Quote the data below in full, minus the images.
####
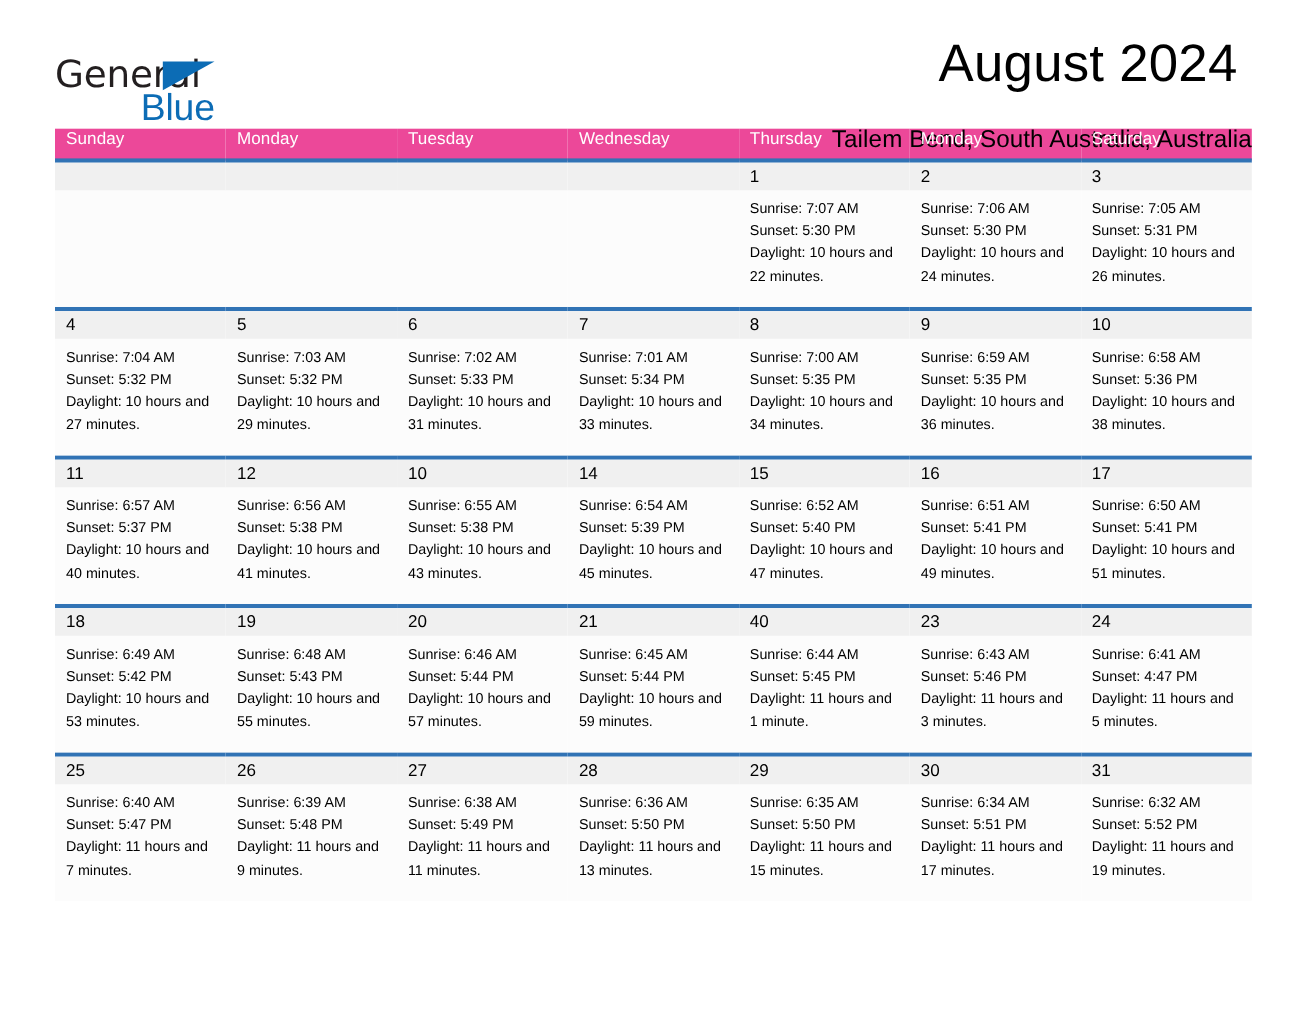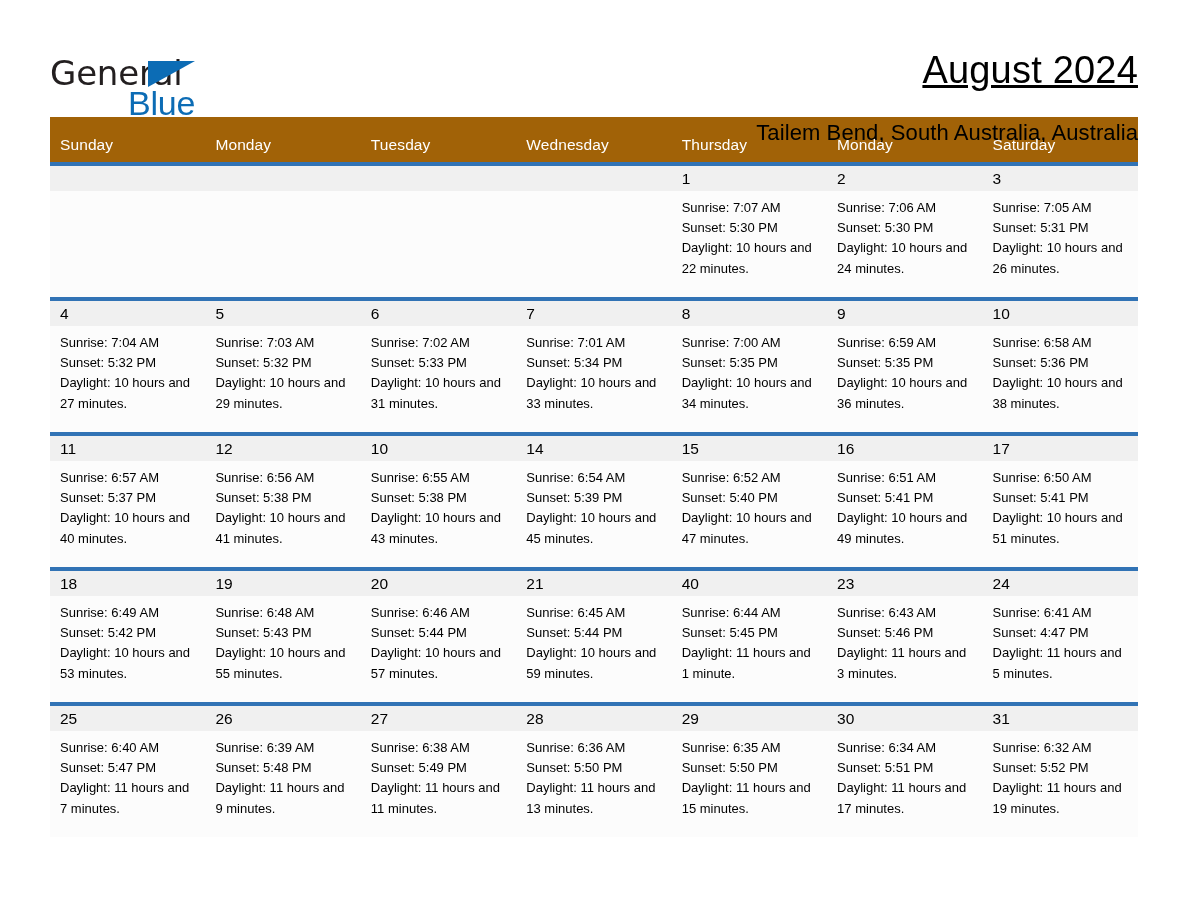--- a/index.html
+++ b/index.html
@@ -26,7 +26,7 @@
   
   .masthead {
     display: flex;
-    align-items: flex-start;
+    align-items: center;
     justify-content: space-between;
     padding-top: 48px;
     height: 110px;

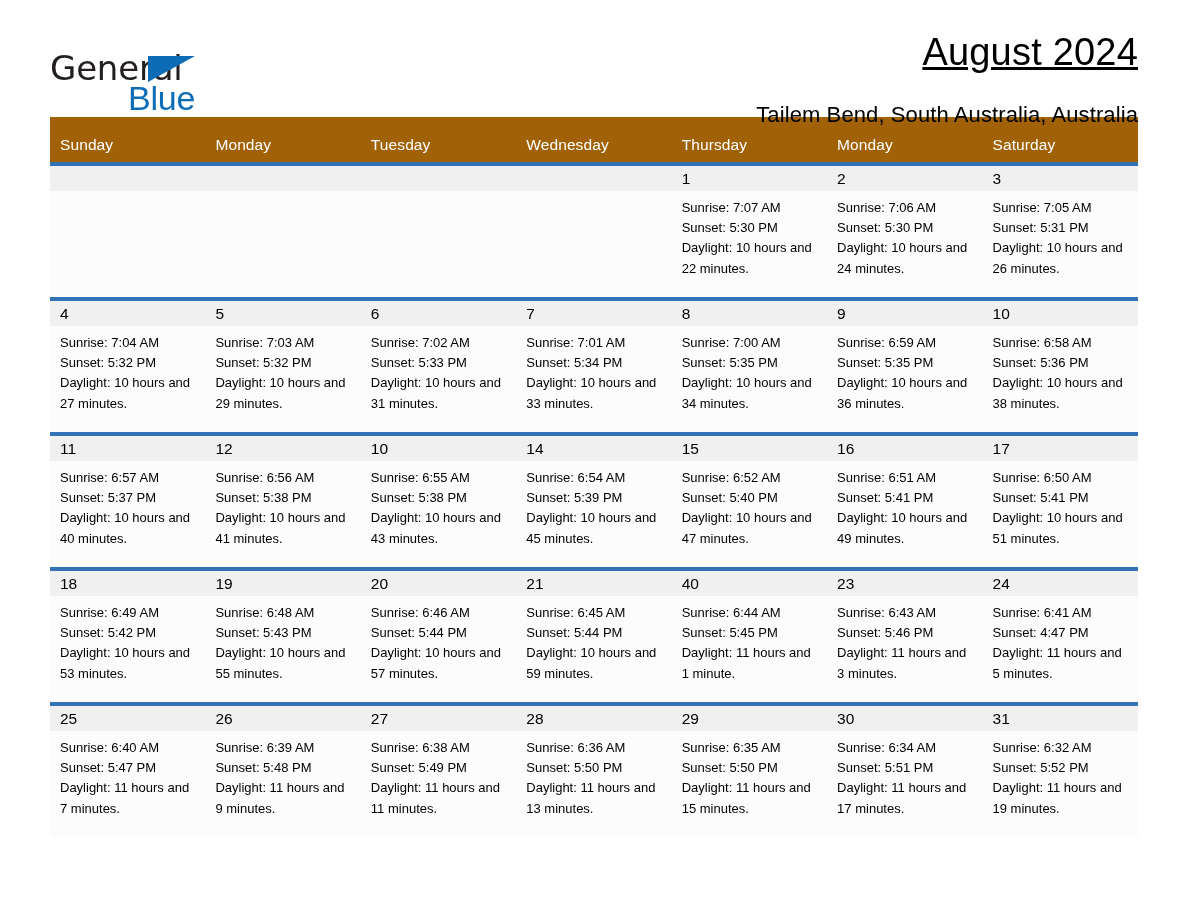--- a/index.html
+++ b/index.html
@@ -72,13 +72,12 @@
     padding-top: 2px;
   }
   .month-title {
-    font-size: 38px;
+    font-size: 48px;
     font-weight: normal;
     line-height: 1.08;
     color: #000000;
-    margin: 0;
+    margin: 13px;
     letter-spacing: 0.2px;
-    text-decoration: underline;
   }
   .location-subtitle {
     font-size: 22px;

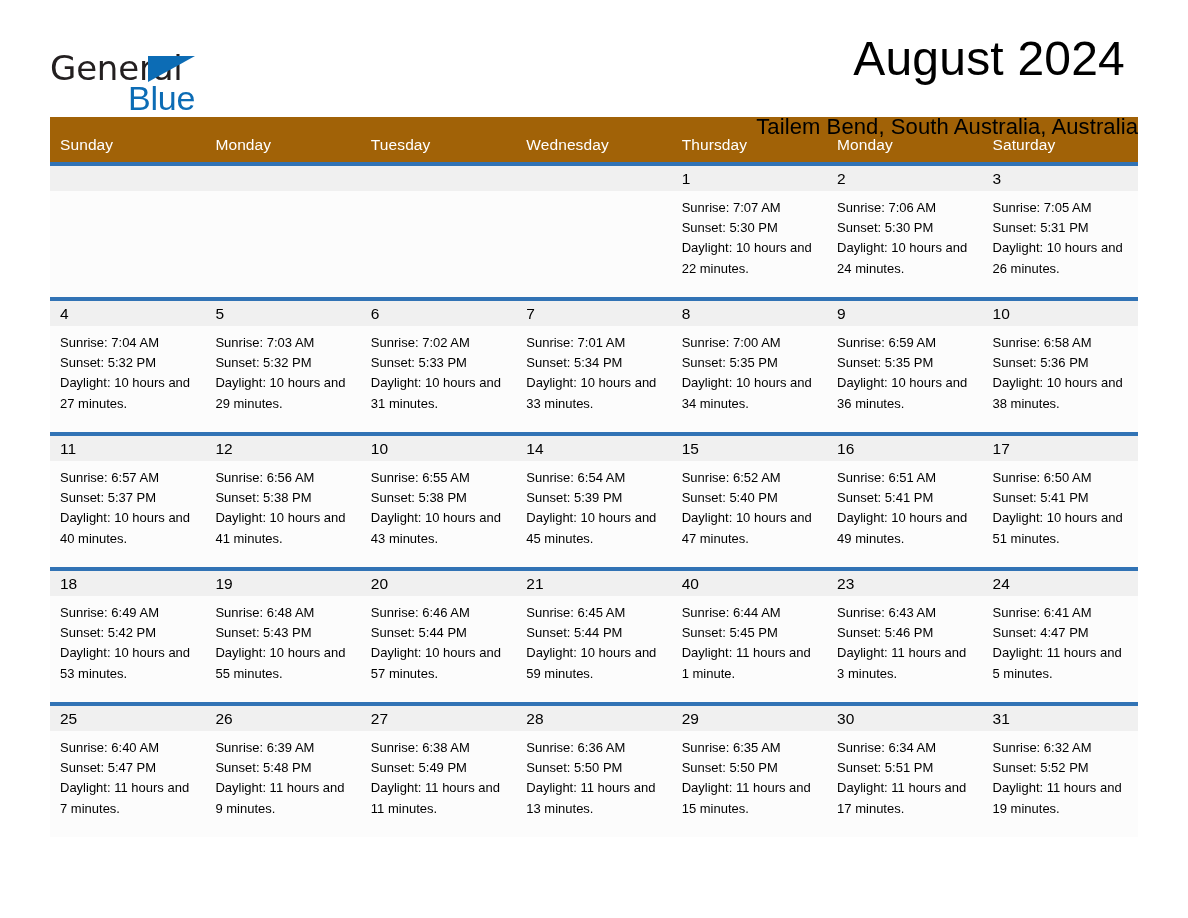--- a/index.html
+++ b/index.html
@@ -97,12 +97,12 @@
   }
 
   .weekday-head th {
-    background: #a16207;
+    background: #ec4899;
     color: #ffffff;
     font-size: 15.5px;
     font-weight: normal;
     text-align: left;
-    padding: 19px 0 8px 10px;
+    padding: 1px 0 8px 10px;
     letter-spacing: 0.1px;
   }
####
Response to the task -
--- a/index.html
+++ b/index.html
@@ -26,7 +26,7 @@
   
   .masthead {
     display: flex;
-    align-items: flex-start;
+    align-items: center;
     justify-content: space-between;
     padding-top: 48px;
     height: 110px;

--- a/index.html
+++ b/index.html
@@ -72,13 +72,12 @@
     padding-top: 2px;
   }
   .month-title {
-    font-size: 38px;
+    font-size: 48px;
     font-weight: normal;
     line-height: 1.08;
     color: #000000;
-    margin: 0;
+    margin: 13px;
     letter-spacing: 0.2px;
-    text-decoration: underline;
   }
   .location-subtitle {
     font-size: 22px;

--- a/index.html
+++ b/index.html
@@ -97,12 +97,12 @@
   }
 
   .weekday-head th {
-    background: #a16207;
+    background: #ec4899;
     color: #ffffff;
     font-size: 15.5px;
     font-weight: normal;
     text-align: left;
-    padding: 19px 0 8px 10px;
+    padding: 1px 0 8px 10px;
     letter-spacing: 0.1px;
   }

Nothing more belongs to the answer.